2022 American television series

Worst Roommate Ever is an American true crime docuseries which features stories about roommates with malevolent and sometimes violent intentions who turn the lives of their unsuspecting victims into real-life nightmares.
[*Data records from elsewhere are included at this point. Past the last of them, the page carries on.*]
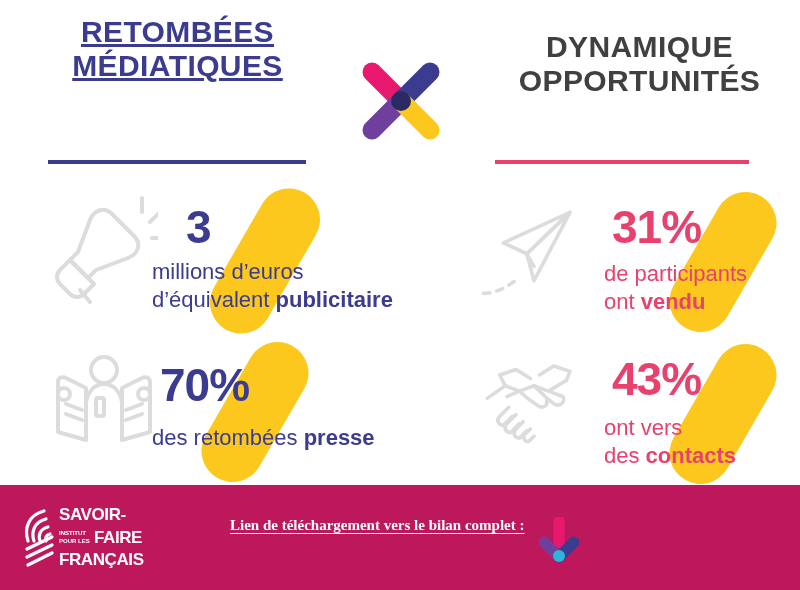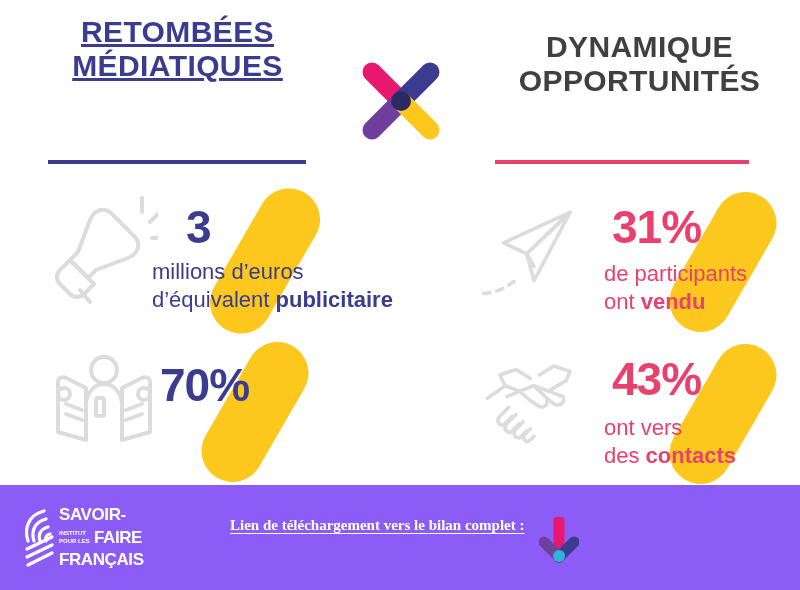--- a/index.html
+++ b/index.html
@@ -282,6 +282,9 @@
       <div class="stat-text">
         <div class="stat-number blue">70%</div>
         <div class="stat-caption-wrap">
+          <p class="stat-caption blue">
+            <span>des retombées </span><b>presse</b>
+          </p>
         </div>
       </div>
     </div>

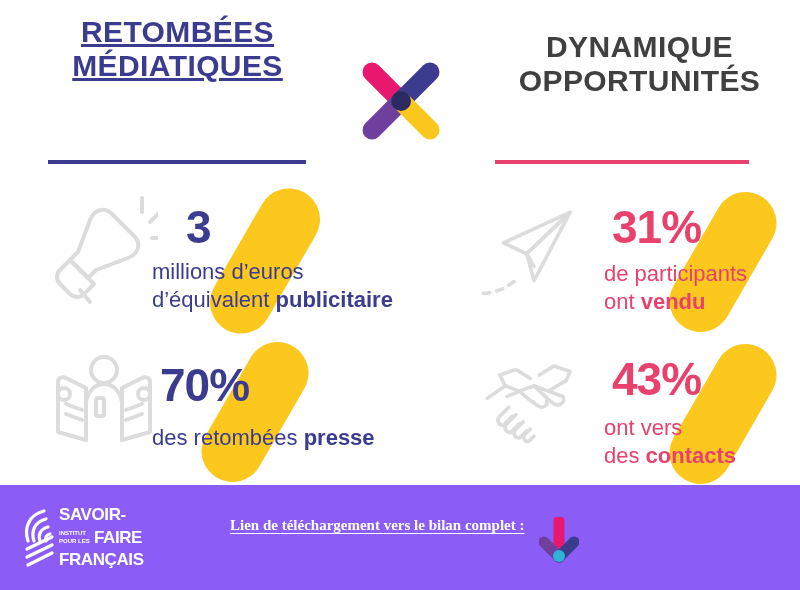--- a/index.html
+++ b/index.html
@@ -166,7 +166,7 @@
     bottom: 0;
     width: 800px;
     height: 105px;
-    background: #8b5cf6;
+    background: #be185d;
   }
   .logo {
     position: absolute;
In May 2024, Netflix renewed the series for a second season which premiered on June 26, 2024.

==Episodes==

Series overview
| Season | Episodes |  | Originally released |  |
|---|---|---|---|---|
| 1 | 5 |  | March 1, 2022 |  |
| 2 | 4 |  | June 26, 2024 |  |

===Season 1 (2022)===

| No. overall | No. in season | Title | Directed by | Original release date | Running time |
| 1 | 1 | "Call Me Grandma" | Domini Hofmann | March 1, 2022 | 49 min |
Dorothea Puente
| 2 | 2 | "Be Careful of the Quiet Ones" | Domini Hofmann | March 1, 2022 | 45 min |
Murder of Maribel Ramos in Orange, California
| 3 | 3 | "Marathon Man" | Domini Hofmann | March 1, 2022 | 62 min |
Serial fraudster Youssef Khater tried to kill Callie Quinn in Santiago, Chile.
| 4 | 4 | "Roommate Wanted - Part 1" | Domini Hofmann | March 1, 2022 | 39 min |
Story of "serial squatter" Jamison Bachman who terrorized his roommates in Philadelphia.
| 5 | 5 | "Roommate Wanted - Part 2" | Domini Hofmann | March 1, 2022 | 41 min |

===Season 2 (2024)===

| No. overall | No. in season | Title | Directed by | Original release date | Running time |
| 6 | 1 | "My BFF Tried to Kill Me" | Cynthia Childs | June 26, 2024 | 53 min |
Janie Lynn Ridd in Salt Lake City
| 7 | 2 | "Housemate from Hell" | Cynthia Childs | June 26, 2024 | 51 min |
Murder of Anita Cowen in Cathedral City, California
| 8 | 3 | "Burning Down the House" | Cynthia Childs | June 26, 2024 | 56 min |
Attempted murder of James "Bo" Bowden in Colorado Springs, Colorado
| 9 | 4 | "The Lethal Landlord" | Cynthia Childs | June 26, 2024 | 53 min |
Murder of Austin Wenner and Jessica Lewis in Seattle

== Film adaptation ==
On July 24, 2024, it was announced that Paul Feig is set to direct a feature film adaptation based on the article by William Brennan. Jason Blum will produce the film through his Blumhouse Productions banner, alongside Feig.